- The belt design of all three NWA Historic championships

Details
- Promotion: Consejo Mundial de Lucha Libre
- Date established: August 12, 2010
- Current champion: Volador Jr.
- Date won: July 3, 2026

Other name
- CMLL Historic Middleweight Championship

Statistics
- First champion: Averno
- Longest reign: Místico (2,263 days)
- Shortest reign: Volador Jr. (45 days)
- Oldest champion: Último Guerrero (43 years, 183 days)
- Youngest champion: La Sombra (23 years, 78 days)
- Heaviest champion: Último Guerrero (93 kg (205 lb))
- Lightest champion: Averno (73 kg (161 lb))

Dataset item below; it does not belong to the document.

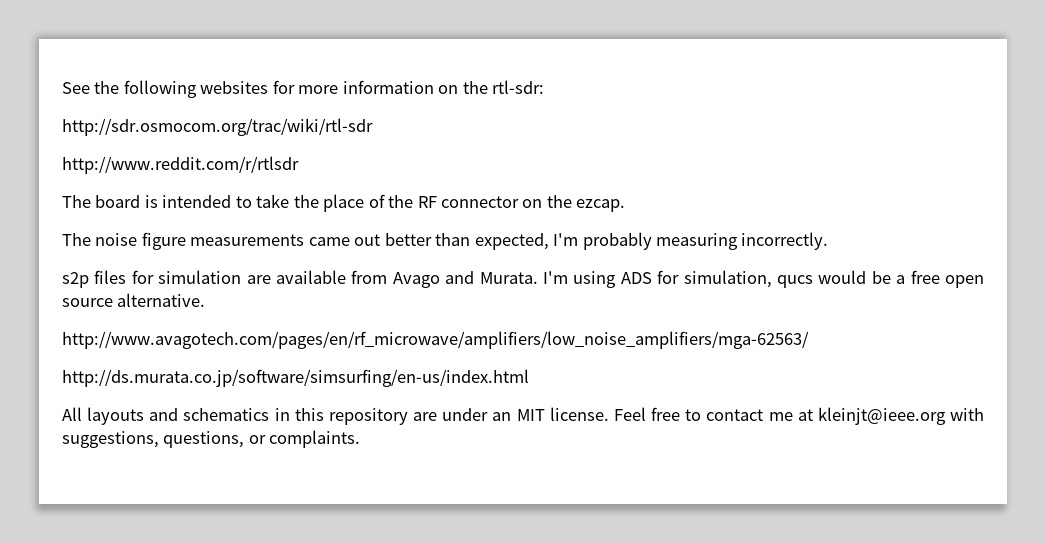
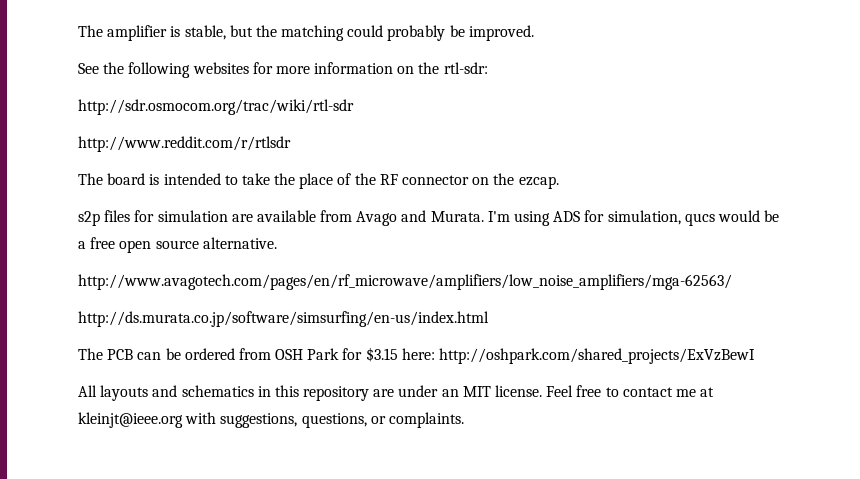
(62, 88) none -> [78,25,534,41] The amplifier is stable, but the matching could probably be improved. //
[62,232,829,250] // The noise figure measurements came out better than expected, I'm probably measuring incorrectly. -> (559, 182) none
(529, 378) none -> [78,347,756,364] // The PCB can be ordered from OSH Park for $3.15 here: http://oshpark.com/shared_projects/ExVzBewI

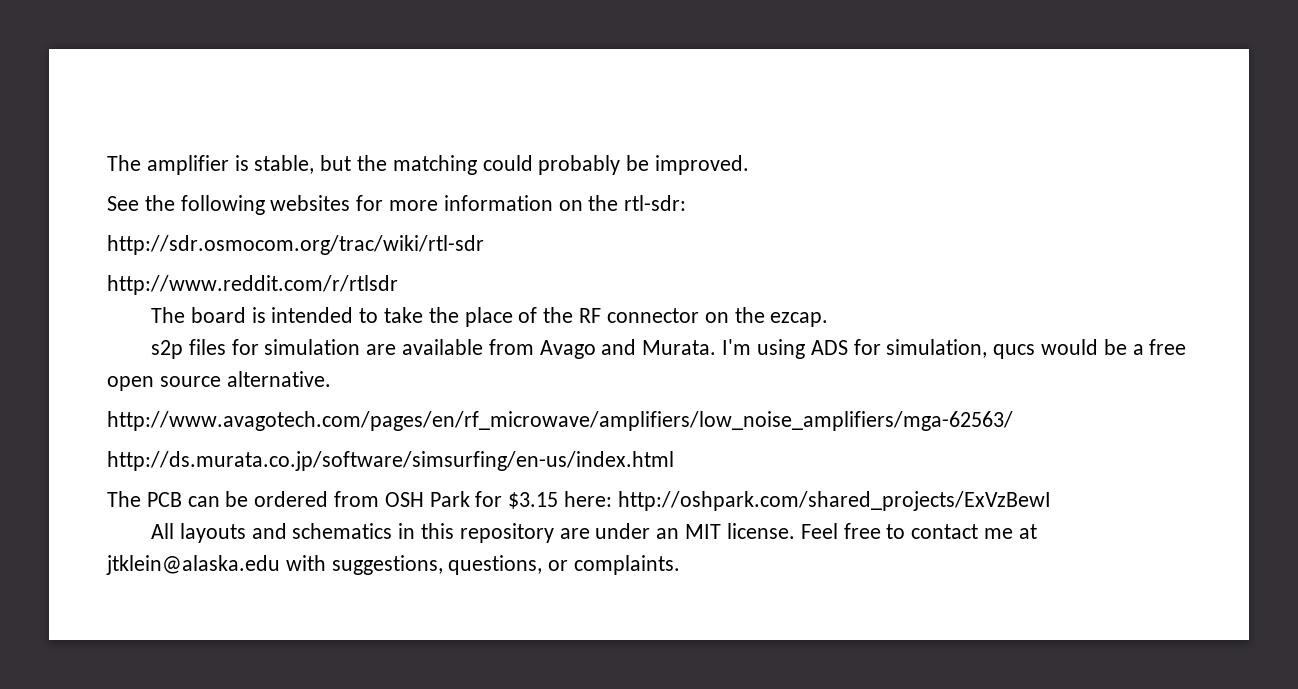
[78,412,183,428] kleinjt@ieee.org -> [106,555,280,575] jtklein@alaska.edu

= NWA World Historic Middleweight Championship =

Professional wrestling championship

The World Historic Middleweight Championship, also known as the NWA World Historic Middleweight Championship (Campeonato Mundial Historico de Peso Medio de la NWA in Spanish), is a professional wrestling championship promoted by Consejo Mundial de Lucha Libre (CMLL). The official definition of the middleweight weight class in Mexico is between 82 kg and 87 kg, but is not always strictly enforced. For example, previous NWA World Historic Middleweight Champion Último Guerrero is billed as weighing 95 kg. Volador Jr. is the current champion, he is the tenth champion overall and he is in his second reign.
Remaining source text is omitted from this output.